ANALISIS “THE ART OF WAR” BUAH KARYA SUN TZU DALAM PERSPEKTIF KEPEMIMPINAN HINDU
DOI:
https://doi.org/10.25078/sjf.v16i1.4418Kata Kunci:
The Art of War; Sun Tzu; Kepemimpinan Hindu.Abstrak
Di masa persaingan global yang terjadi saat ini, penting untuk setiap insan memiliki kemampuan dalam hal kepemimpinan. Prinsip kepemimpinan diperlukan agar mampu menjadi pedoman untuk memanajemen diri sendiri dan orang lain, tanpa meninggalkan unsur luhur dari nilai moralitas.
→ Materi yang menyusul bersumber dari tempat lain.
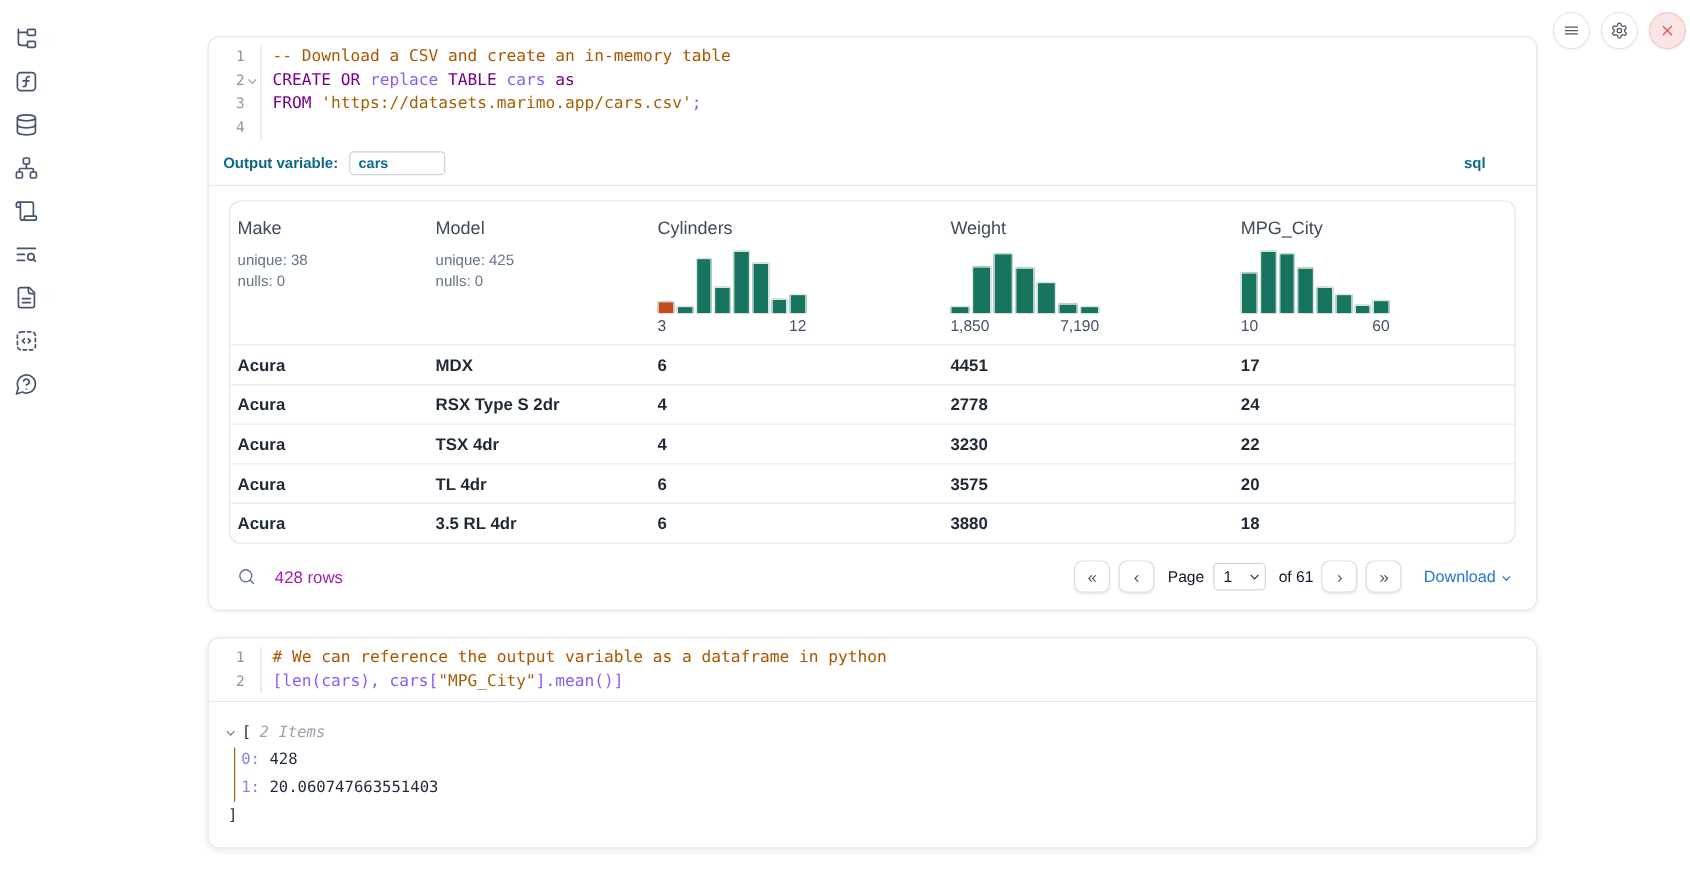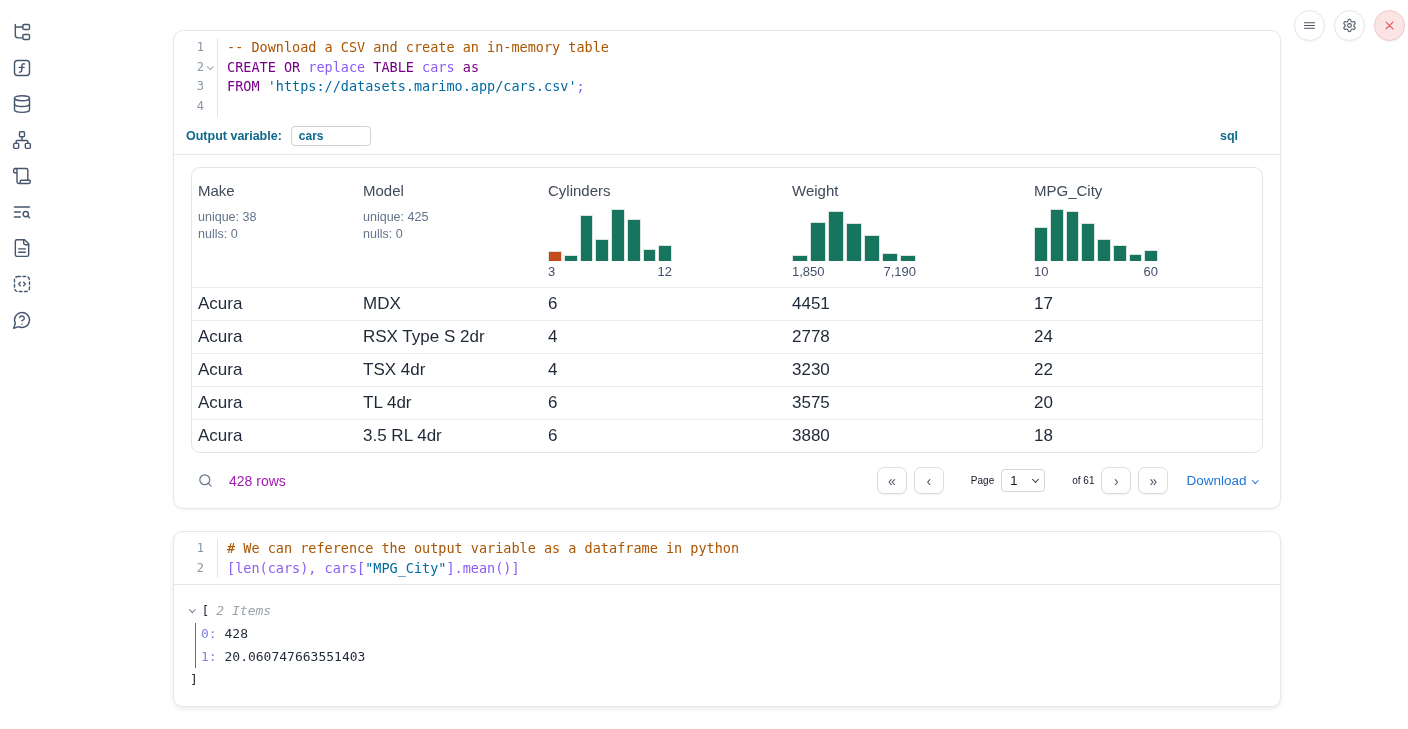--- a/index.html
+++ b/index.html
@@ -34,21 +34,21 @@
   .ln { width:44px; flex:none; display:flex; color:#8a97a6; font-size:12px;
     border-right:1px solid #dde3ea; margin-right:9px; }
   .ln .num { flex:1; text-align:right; }
   .ln .fold { width:13px; display:flex; align-items:center; justify-content:center; color:#9aa6b4; }
   .chev { display:inline-block; width:6px; height:6px;
     border-right:1.5px solid currentColor; border-bottom:1.5px solid currentColor;
     transform:rotate(45deg); }
   .chev-sm { width:4.5px; height:4.5px; margin-top:-3px; }
   .tok-comment { color:#aa5500; }
   .tok-keyword { color:#770088; }
-  .tok-string  { color:#0369a1; }
+  .tok-string  { color:#a16207; }
   .tok-plain   { color:#8b5cf6; }
 
   
   .outvar-row { display:flex; align-items:center; gap:9px; padding:3px 12px 8px;
     border-bottom:1px solid #e4e8ee; }
   .outvar-label { color:#0e688c; font-weight:bold; font-size:12.5px; }
   .outvar-input { width:80px; height:20px; border:1px solid #c9d1da; border-radius:4px;
     font-family:"Liberation Sans",sans-serif; font-weight:bold; font-size:12px;
     color:#0e688c; padding:0 7px; outline:none; }
   .lang-badge { margin-left:auto; margin-right:30px; color:#0e688c; font-weight:bold; font-size:12.5px; }
@@ -59,34 +59,34 @@
   .grid5 { display:grid; grid-template-columns:165px 185px 244px 242px 1fr; }
   .t-head { padding:14px 0 8px; }
   .th-cell { padding-left:6px; }
   .th-title { font-size:15px; color:#3f4a5a; display:block; margin-bottom:10px; }
   .th-stats div { font-size:12.5px; color:#64748b; line-height:17px; }
   .hist { display:flex; align-items:flex-end; gap:2px; width:124px; height:52px; }
   .hist .bar { flex:1; border:1px solid #d9e6e0; border-bottom:none; }
   .hist-axis { width:124px; display:flex; justify-content:space-between;
     font-size:13px; color:#44506a; margin-top:3px; }
   .t-row { border-top:1px solid #e7ebf0; height:33px; align-items:center;
-    font-size:17px; color:#1f2937; }
+    font-size:14px; color:#1f2937;font-weight:bold; }
   .t-row > div { padding-left:6px; }
 
   
   .table-footer { display:flex; align-items:center; margin-top:9px; padding:0 6px; height:38px; }
   .search-ic { width:17px; height:17px; color:#64748b; cursor:pointer; }
   .search-ic svg { width:17px; height:17px; display:block; }
   .rows-count { color:#a21caf; font-size:14px; margin-left:15px; }
   .pg { display:flex; align-items:center; gap:7px; margin-left:auto; }
   .pg-btn { width:30px; height:27px; border:1px solid #d9dee5; border-radius:7px; background:#fff;
     box-shadow:0 1px 1px rgba(15,23,42,.06); color:#4b5563; font-size:14px;
     display:flex; align-items:center; justify-content:center; cursor:pointer; padding:0;
     font-family:"Liberation Sans",sans-serif; }
-  .pg-label { font-size:10px; color:#111827; margin-left:20px; }
+  .pg-label { font-size:13px; color:#111827; margin-left:4px; }
   .sel-wrap { position:relative; display:inline-block; }
   select.page-select { appearance:none; -webkit-appearance:none; width:44px; height:23px;
     border:1px solid #cfd6de; border-radius:4px; background:#fff; font-size:13px;
     padding:0 16px 0 8px; color:#111827; outline:none; }
   .sel-wrap .chev { position:absolute; right:7px; top:8px; color:#374151; width:5px; height:5px; }
   .download { color:#2176d8; font-size:13.5px; margin-left:18px; display:flex;
     align-items:center; gap:6px; cursor:pointer; }
   .download .chev { width:4.5px; height:4.5px; margin-top:-2px; }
Salah satu pedoman kepemimpinan yang bisa dijadikan rujukan adalah “The Art of War” karya Sun Tzu. Selaras dengan ajaran dalam Kepemimpinan Hindu, keduanya sama – sama berdasar atas nilai luhur dari agama dan kebudayaan. Menimbang persamaan tersebut, peneliti dalam hal ini berusaha menelaah The Art of War dalam perspektif Kepemimpinan Hindu, dengan tujuan utama menyajikan korelasi dan pedoman luhur kepemimpinan yang bisa diberdayakan dalam kehidupan. Melalui metode yang berdasarkan hermeneutik filosofis, serta diimbangi dengan analisis interaktif dari Miles dan Huberman, penelitian ini memperoleh beberapa temuan, antara lain: 1). Hakikat dari The Art of War buah karya Sun Tzu adalah sebuah pedoman dan falsafah kepemimpinan yang menyatukan aliran Taoisme dengan strategi atau taktik peperangan. 2). Urgensinya Kepemimpinan Hindu di era disrupsi sebagai pedoman luhur untuk mempertahankan nilai agama dan kebudayaan. 3). Dari sisi analisis, diperoleh korelasi antara The Art of War yang dikaji dari sisi konsep Kepemimpinan Hindu, baik mengenai pentingnya perencanaan, pengendalian pikiran, dan kemampuan bernegosiasi.